> **Work request**
An exact copy of every entry is the answer here, with no pictures.

> **Exercise data**
»»

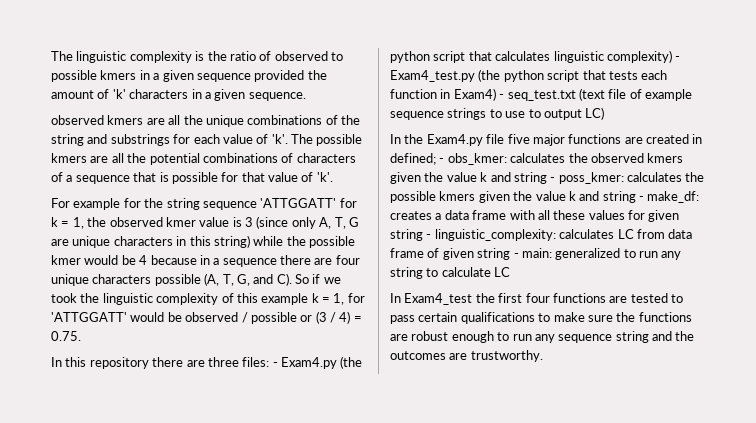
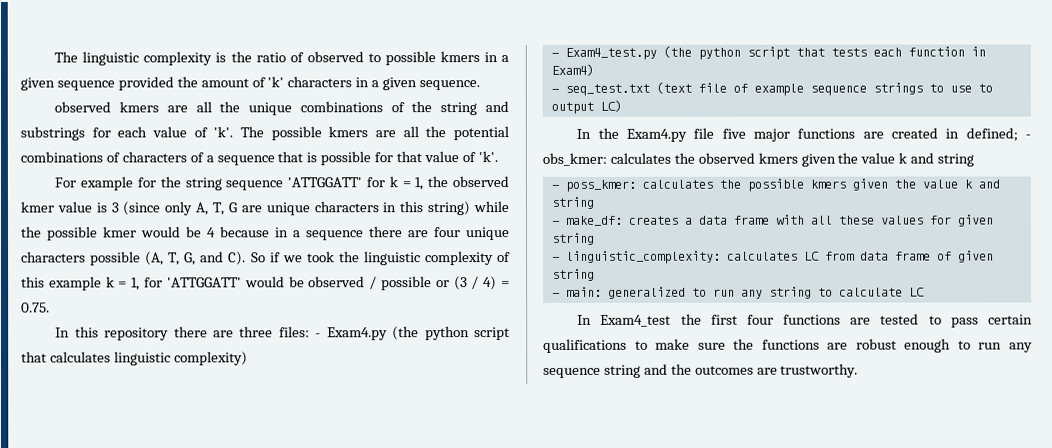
(672, 56) none -> (248, 358) //
(496, 94) none -> (594, 69) //
(547, 178) none -> (975, 160) //
(636, 197) none -> (594, 202) //
(423, 235) none -> (595, 238) //
(511, 254) none -> (595, 274) //

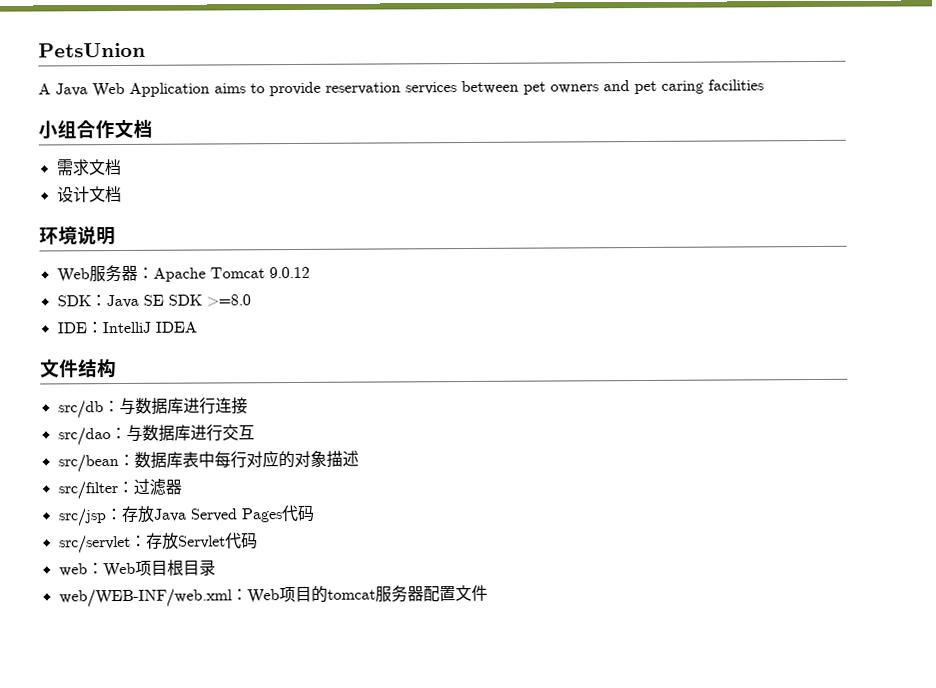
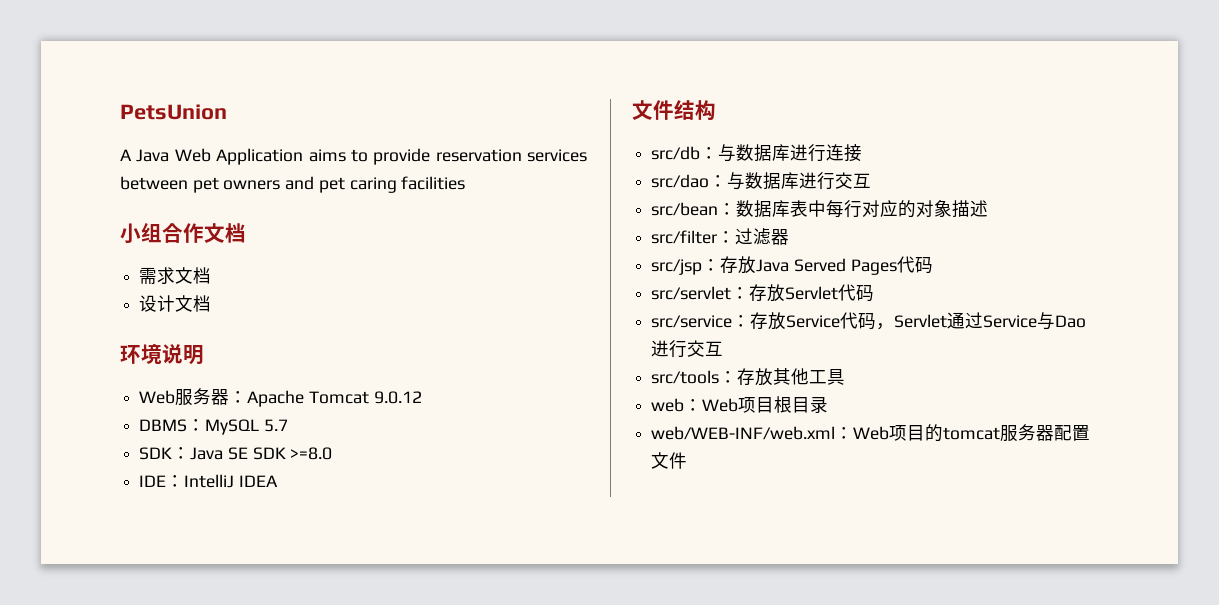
(310, 272) none -> [139,419,288,435] // DBMS：MySQL 5.7
(258, 541) none -> [651,312,1087,330] [651,340,724,358] [651,368,846,386] // src/service：存放Service代码，Servlet通过Service与Dao进行交互 // src/tools：存放其他工具

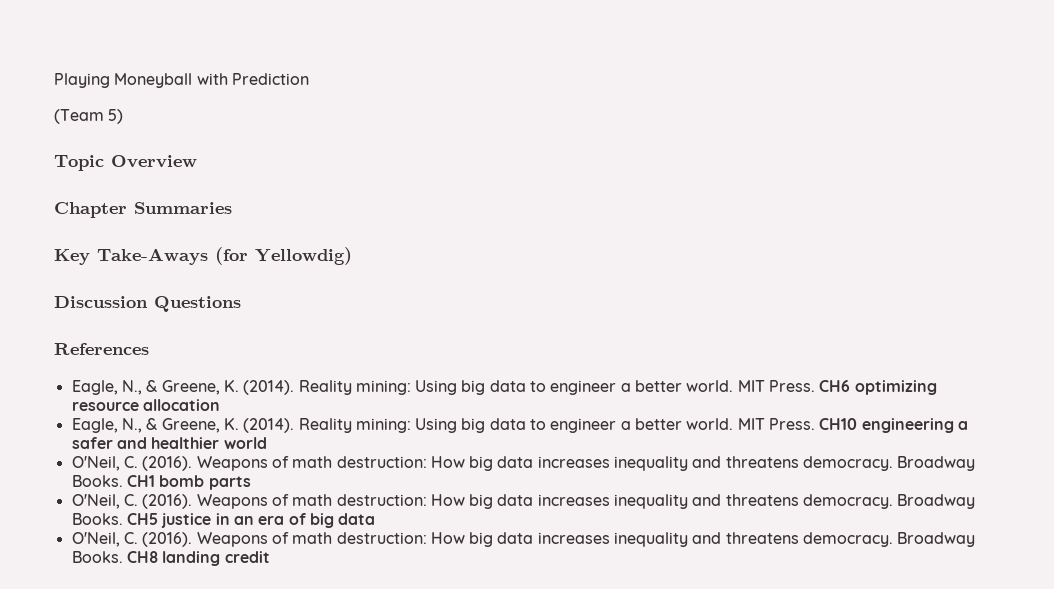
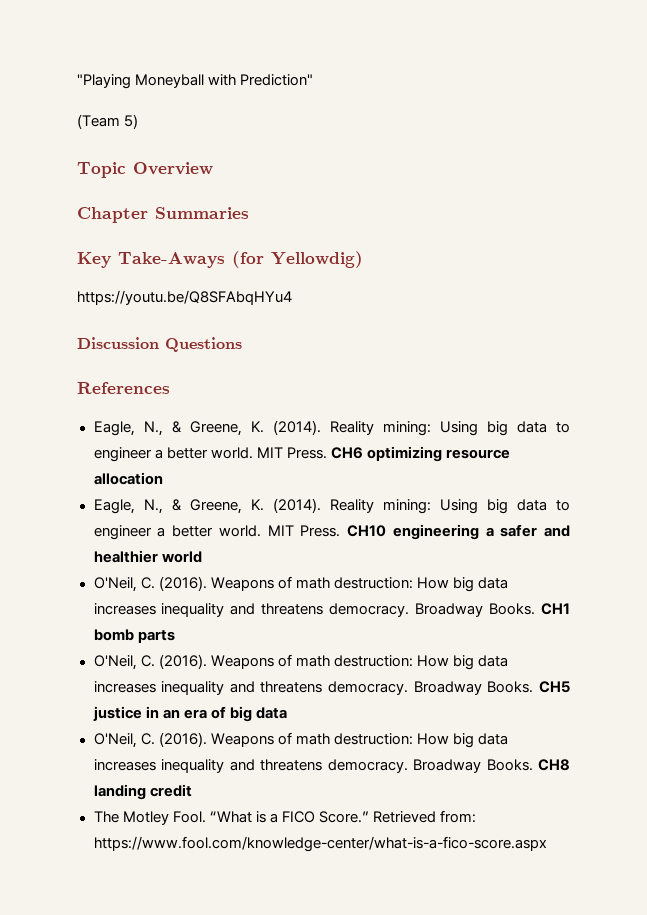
[54,73,110,88] Playing -> [77,74,131,89] "Playing
[231,73,309,85] Prediction -> [240,74,314,86] Prediction"
(352, 256) none -> [77,290,292,305] // https://youtu.be/Q8SFAbqHYu4
(270, 557) none -> [93,810,476,825] [93,836,547,852] // The Motley Fool. “What is a FICO Score.” Retrieved from: https://www.fool.com/knowledge-center/what-is-a-fico-score.aspx

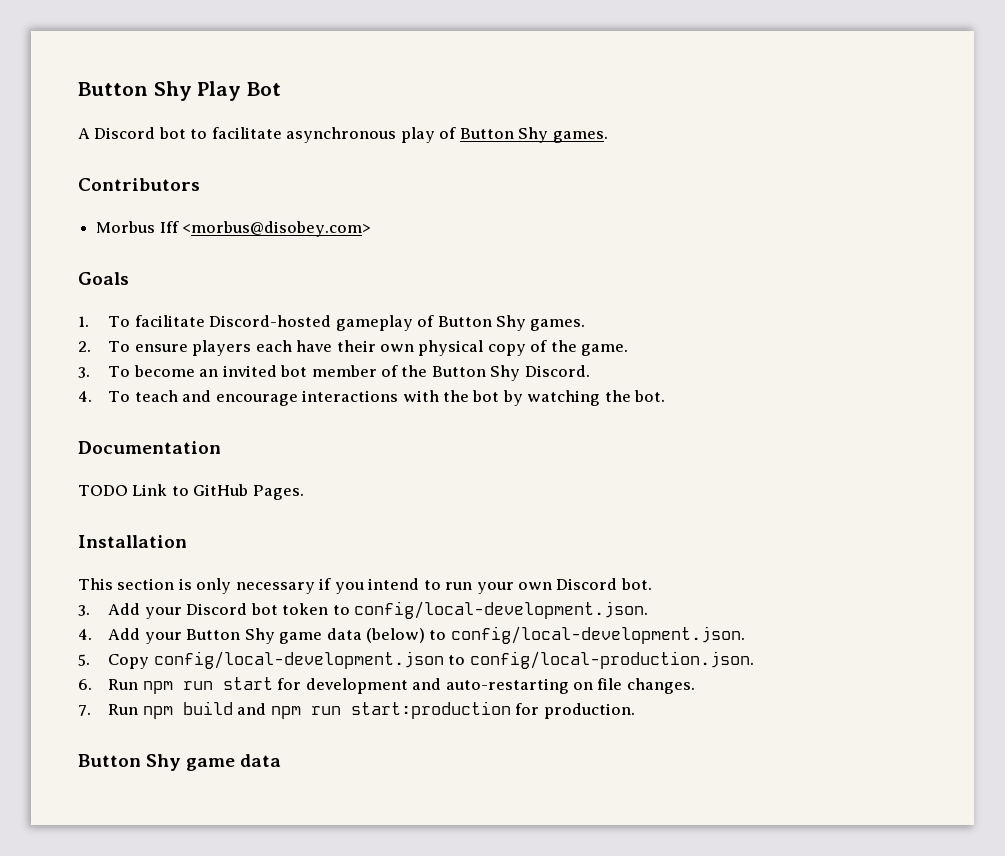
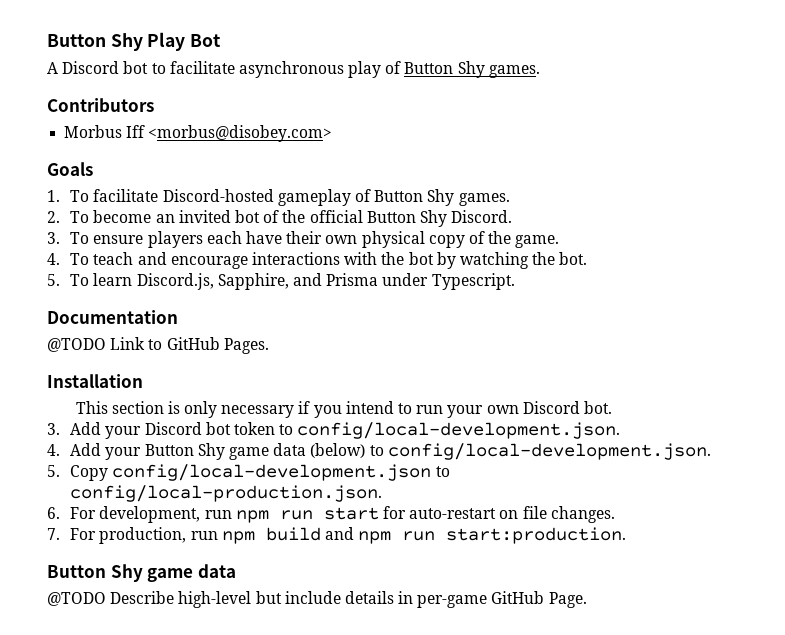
(131, 346) none -> [93,210,513,227] [47,232,90,244] become an invited bot of the official Button Shy Discord. // 3. To
[78,365,590,381] // 3. To become an invited bot member of the Button Shy Discord. -> (560, 241) none
(666, 396) none -> [47,273,515,290] // 5. To learn Discord.js, Sapphire, and Prisma under Typescript.
[78,485,128,496] TODO -> [47,338,106,352] @TODO
[108,679,139,690] Run -> [70,506,232,523] For development, run
[305,678,569,694] development and auto-restarting -> [409,508,497,519] auto-restart
[108,704,139,715] Run -> [70,527,218,544] For production, run
[350,701,635,719] [78,754,282,771] start:production for production. // Button Shy game data -> [446,527,627,544] [47,564,236,582] [47,591,587,608] start:production. // Button Shy game data // @TODO Describe high-level but include details in per-game GitHub Page.

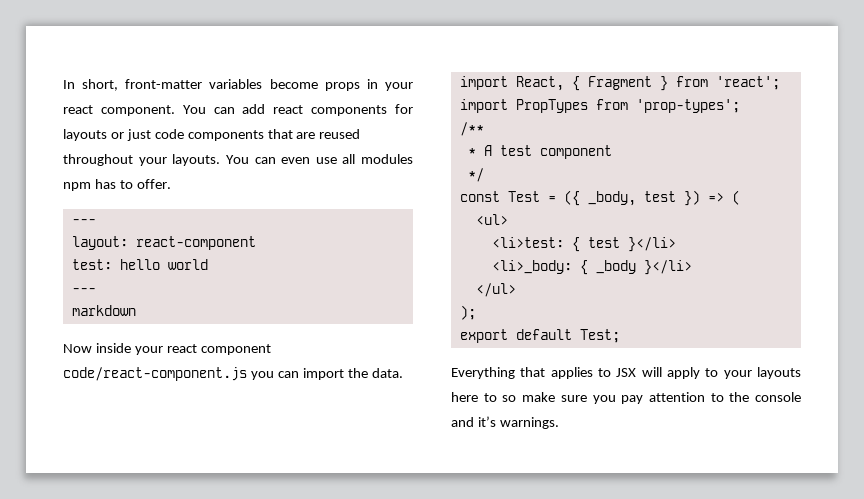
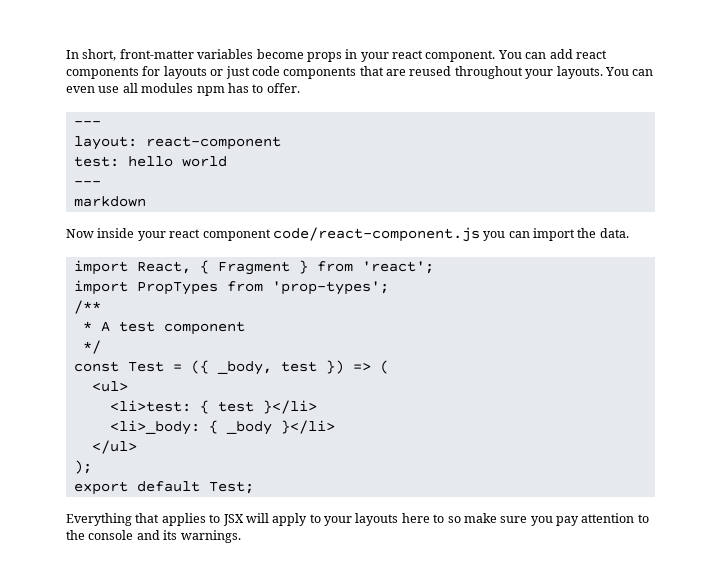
[477,416,496,427] it’s -> [163,530,178,540] its

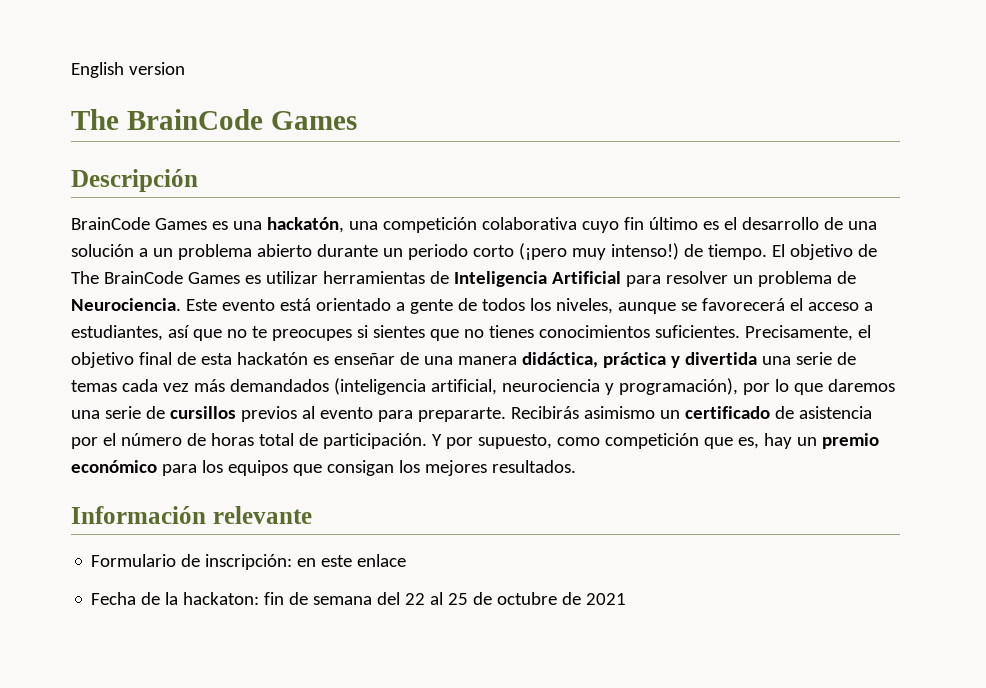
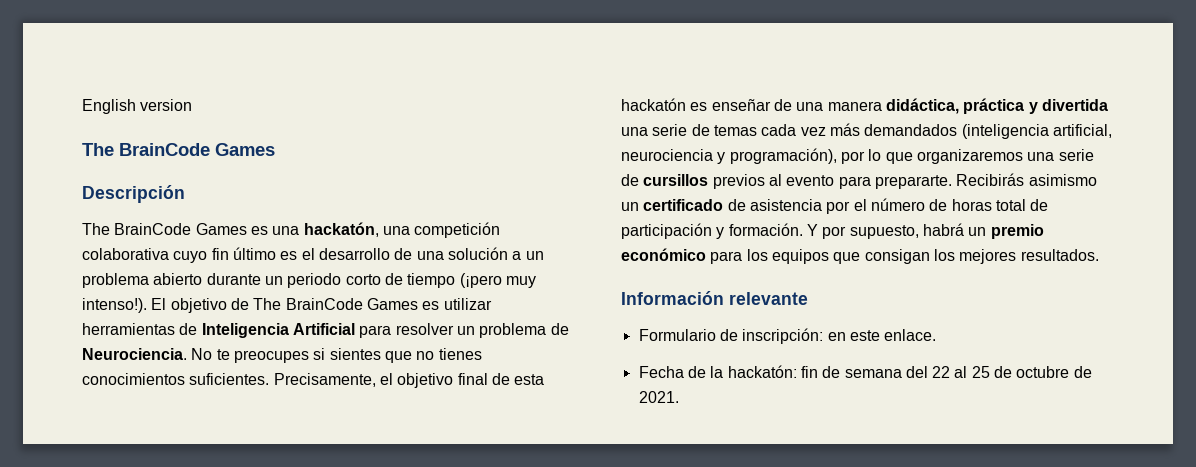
(198, 180) none -> [82,223,110,235] The
[518,243,767,260] (¡pero muy intenso!) de tiempo. -> [384,273,536,288] [82,298,147,313] de tiempo (¡pero muy intenso!).
[185,298,873,314] [71,325,247,341] Este evento está orientado a gente de todos los niveles, aunque se favorecerá el acceso a estudiantes, así que no -> [191,348,213,360] No
[827,379,895,392] daremos -> [916,149,1023,164] organizaremos
[322,433,792,449] participación. Y por supuesto, como competición que es, hay -> [621,223,964,239] participación y formación. Y por supuesto, habrá
[357,554,407,567] enlace -> [884,329,937,341] enlace.
[183,592,260,605] hackaton: -> [727,365,797,378] hackatón:
[586,593,627,605] 2021 -> [638,391,679,403] 2021.

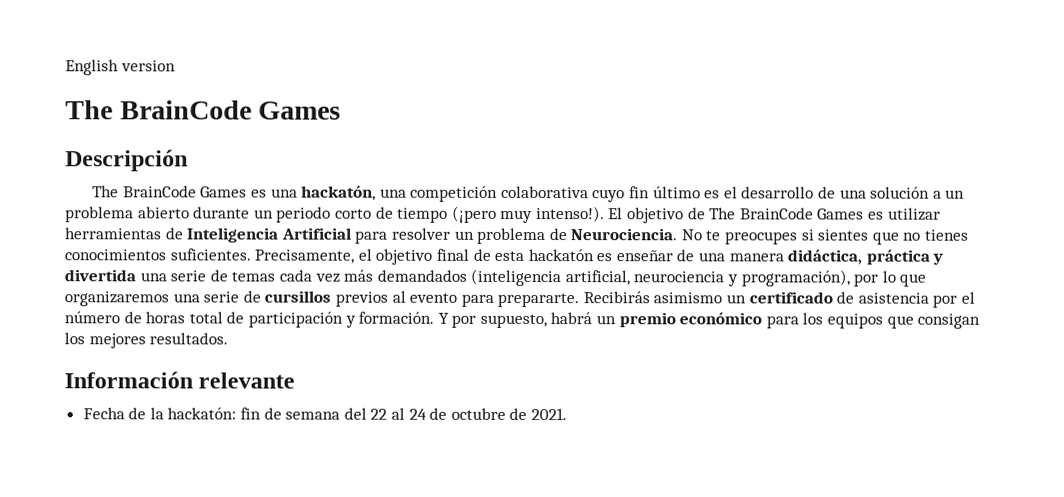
[638,328,937,344] // Formulario de inscripción: en este enlace. -> (296, 380) none
[971,366,990,378] 25 -> [408,408,427,420] 24

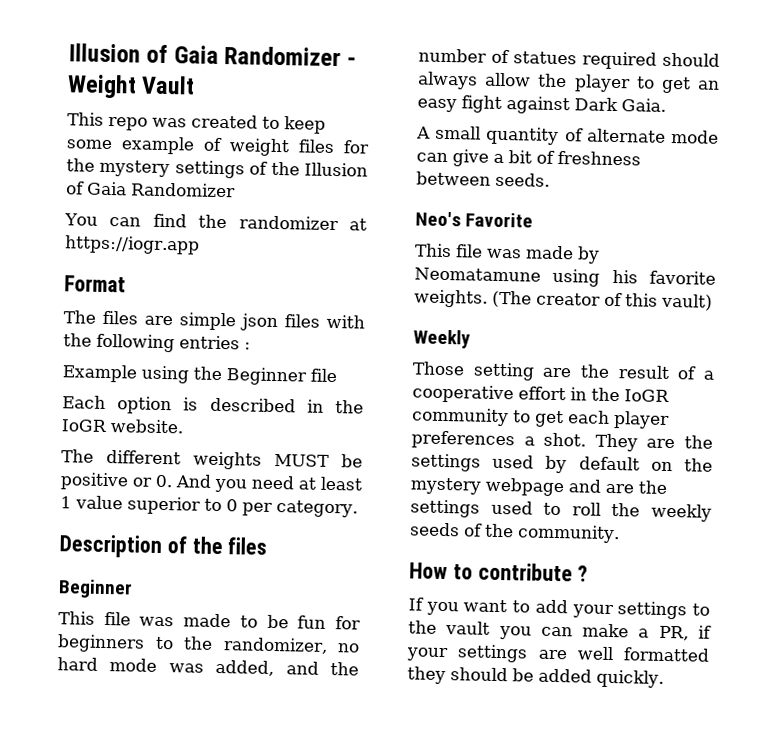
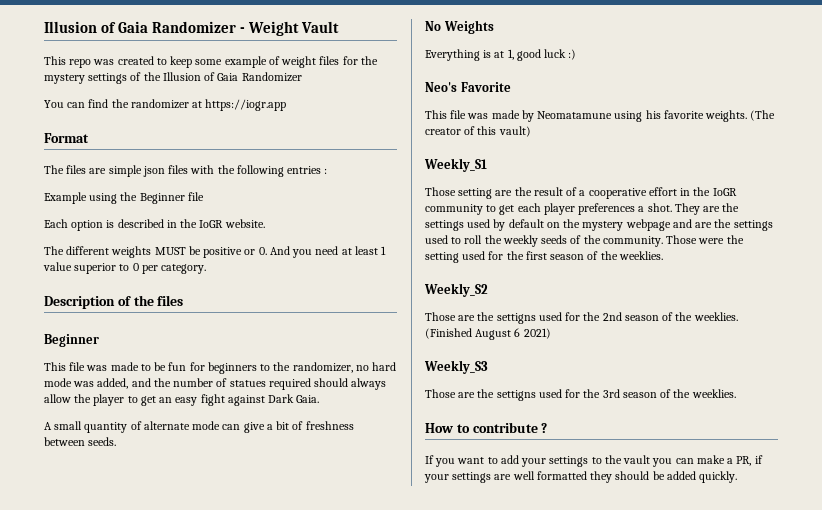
(550, 179) none -> [425,20,494,34] [425,49,577,61] // No Weights // Everything is at 1, good luck :)
[413,329,471,349] Weekly -> [424,158,487,172] Weekly_S1
(620, 534) none -> [666,235,744,244] [425,251,663,263] [424,283,488,297] [425,312,738,324] [425,328,551,340] [424,360,488,374] [425,389,736,401] Those were the setting used for the first season of the weeklies. // Weekly_S2 // Those are the settigns used for the 2nd season of the weeklies. (Finished August 6 2021) // Weekly_S3 // Those are the settigns used for the 3rd season of the weeklies.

««

> **Task response**
(672, 56) none -> (248, 358) //
(496, 94) none -> (594, 69) //
(547, 178) none -> (975, 160) //
(636, 197) none -> (594, 202) //
(423, 235) none -> (595, 238) //
(511, 254) none -> (595, 274) //

(310, 272) none -> [139,419,288,435] // DBMS：MySQL 5.7
(258, 541) none -> [651,312,1087,330] [651,340,724,358] [651,368,846,386] // src/service：存放Service代码，Servlet通过Service与Dao进行交互 // src/tools：存放其他工具

[54,73,110,88] Playing -> [77,74,131,89] "Playing
[231,73,309,85] Prediction -> [240,74,314,86] Prediction"
(352, 256) none -> [77,290,292,305] // https://youtu.be/Q8SFAbqHYu4
(270, 557) none -> [93,810,476,825] [93,836,547,852] // The Motley Fool. “What is a FICO Score.” Retrieved from: https://www.fool.com/knowledge-center/what-is-a-fico-score.aspx

(131, 346) none -> [93,210,513,227] [47,232,90,244] become an invited bot of the official Button Shy Discord. // 3. To
[78,365,590,381] // 3. To become an invited bot member of the Button Shy Discord. -> (560, 241) none
(666, 396) none -> [47,273,515,290] // 5. To learn Discord.js, Sapphire, and Prisma under Typescript.
[78,485,128,496] TODO -> [47,338,106,352] @TODO
[108,679,139,690] Run -> [70,506,232,523] For development, run
[305,678,569,694] development and auto-restarting -> [409,508,497,519] auto-restart
[108,704,139,715] Run -> [70,527,218,544] For production, run
[350,701,635,719] [78,754,282,771] start:production for production. // Button Shy game data -> [446,527,627,544] [47,564,236,582] [47,591,587,608] start:production. // Button Shy game data // @TODO Describe high-level but include details in per-game GitHub Page.

[477,416,496,427] it’s -> [163,530,178,540] its

(198, 180) none -> [82,223,110,235] The
[518,243,767,260] (¡pero muy intenso!) de tiempo. -> [384,273,536,288] [82,298,147,313] de tiempo (¡pero muy intenso!).
[185,298,873,314] [71,325,247,341] Este evento está orientado a gente de todos los niveles, aunque se favorecerá el acceso a estudiantes, así que no -> [191,348,213,360] No
[827,379,895,392] daremos -> [916,149,1023,164] organizaremos
[322,433,792,449] participación. Y por supuesto, como competición que es, hay -> [621,223,964,239] participación y formación. Y por supuesto, habrá
[357,554,407,567] enlace -> [884,329,937,341] enlace.
[183,592,260,605] hackaton: -> [727,365,797,378] hackatón:
[586,593,627,605] 2021 -> [638,391,679,403] 2021.

[638,328,937,344] // Formulario de inscripción: en este enlace. -> (296, 380) none
[971,366,990,378] 25 -> [408,408,427,420] 24

(550, 179) none -> [425,20,494,34] [425,49,577,61] // No Weights // Everything is at 1, good luck :)
[413,329,471,349] Weekly -> [424,158,487,172] Weekly_S1
(620, 534) none -> [666,235,744,244] [425,251,663,263] [424,283,488,297] [425,312,738,324] [425,328,551,340] [424,360,488,374] [425,389,736,401] Those were the setting used for the first season of the weeklies. // Weekly_S2 // Those are the settigns used for the 2nd season of the weeklies. (Finished August 6 2021) // Weekly_S3 // Those are the settigns used for the 3rd season of the weeklies.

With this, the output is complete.